2
7

People often throw around the terms IR, ML, and data mining, but I have noticed a lot of overlap between them.

From people with experience in these fields, what exactly draws the line between these?

Bonus: explain more about the types of problems each of these try to solve (how they are different or similar)

asked Aug 05 '10 at 14:21

Boris%20Yeltz's gravatar image

Boris Yeltz
45125

edited Aug 05 '10 at 14:22


2 Answers:

ML (machine learning) is a field of computer science that studies processes and algorithms that can learn, for many definitions of learning. Machine learning concerns itself with classification, regression, clustering, sequence labeling, th more general problem of structured learning, information extraction (ie, programs that learn to extract specific types of information), etc.

Data mining is looking at large collections of data to extract relevant information. It can use machine learning methods, but a lot of data mining can be just collecting simple statistics and stuff like that. A way to use machine learning for data mining is, for example, manually scanning through credit card statements fo find fraudulent ones, feeding them to a machine learning classifier and having the classifier detect other fraudulent transaction.

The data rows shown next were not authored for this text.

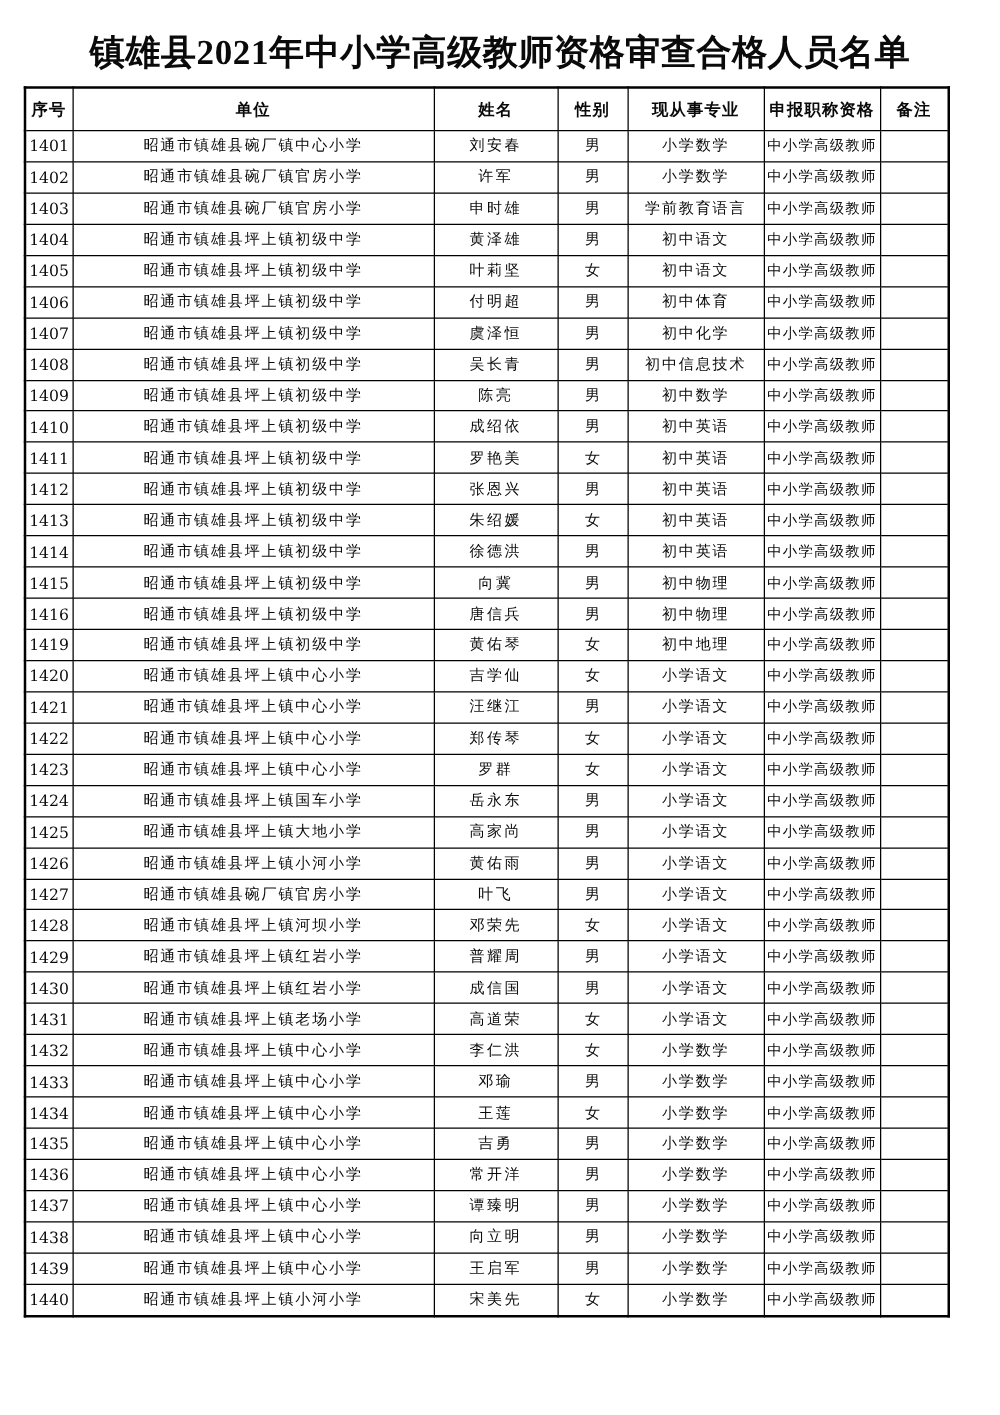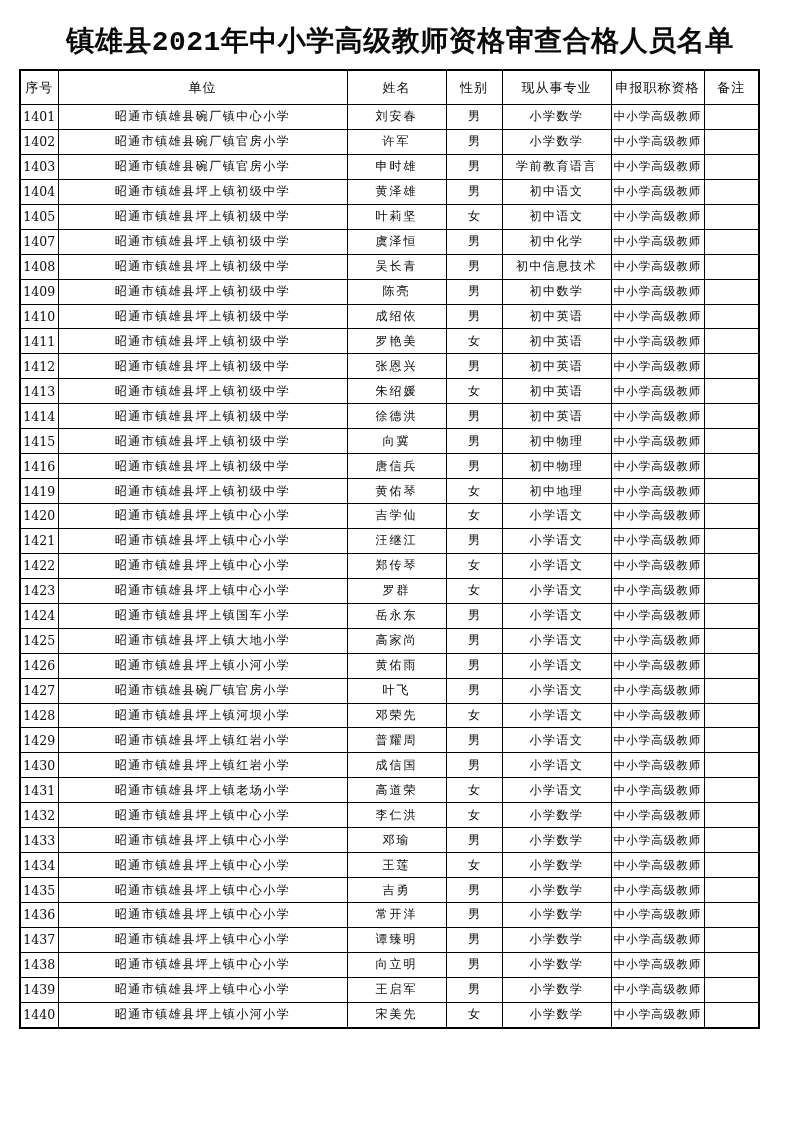"镇雄县2021年中小学高级教师资格审查合格人员名单" .doc-title { font-family: Liberation Mono, monospace -> Liberation Serif, serif }
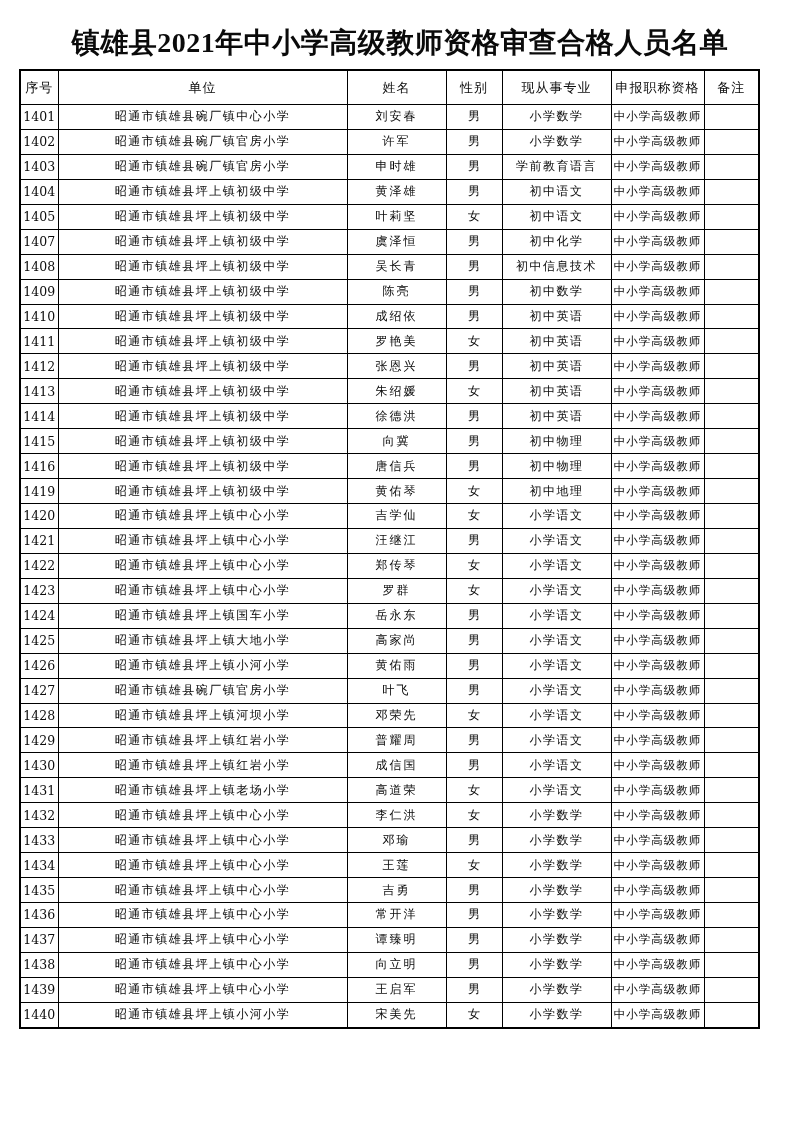"序号" thead th { font-weight: normal -> bold }
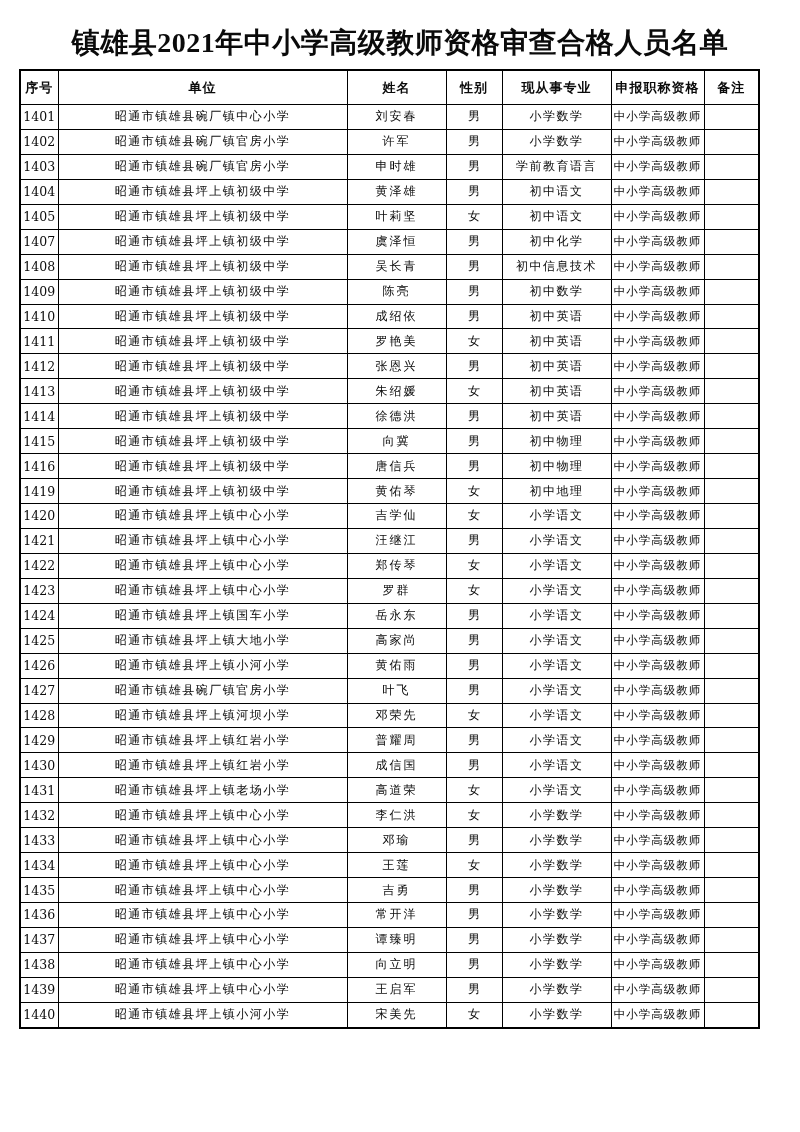"1406" tr { html: none -> <tr> <td>1406</td> <td>昭通市镇雄县坪上镇初级中学</td> <td>付明超</td> <td>男</td> <td>初中体育</td> <td>中小学高级教师</td> <td></td> </tr> }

IR (information retrieval) is search. It assumes a user makes a query, looking for something, and you want to return him the best result as fast as you can. You can use data mining and machine learning to add more information to the index from where you retrieve the information. You can also use machine learning to learn to retrieve more useful information from the index (the learning to rank problem).

Of course, when you go to more advanced problems the intersection between these areas gets bigger.

answered Aug 05 '10 at 14:34

Alexandre%20Passos's gravatar image

Alexandre Passos ♦
2554154278421

Information retrieval (IR) is usually associated with search and retrieval of text data in various forms (text documents, pages on the web, etc). Often, other form of data is also available apart from the text in the documents (e.g., hyperlink information, metadata, etc) that can facilitate such tasks.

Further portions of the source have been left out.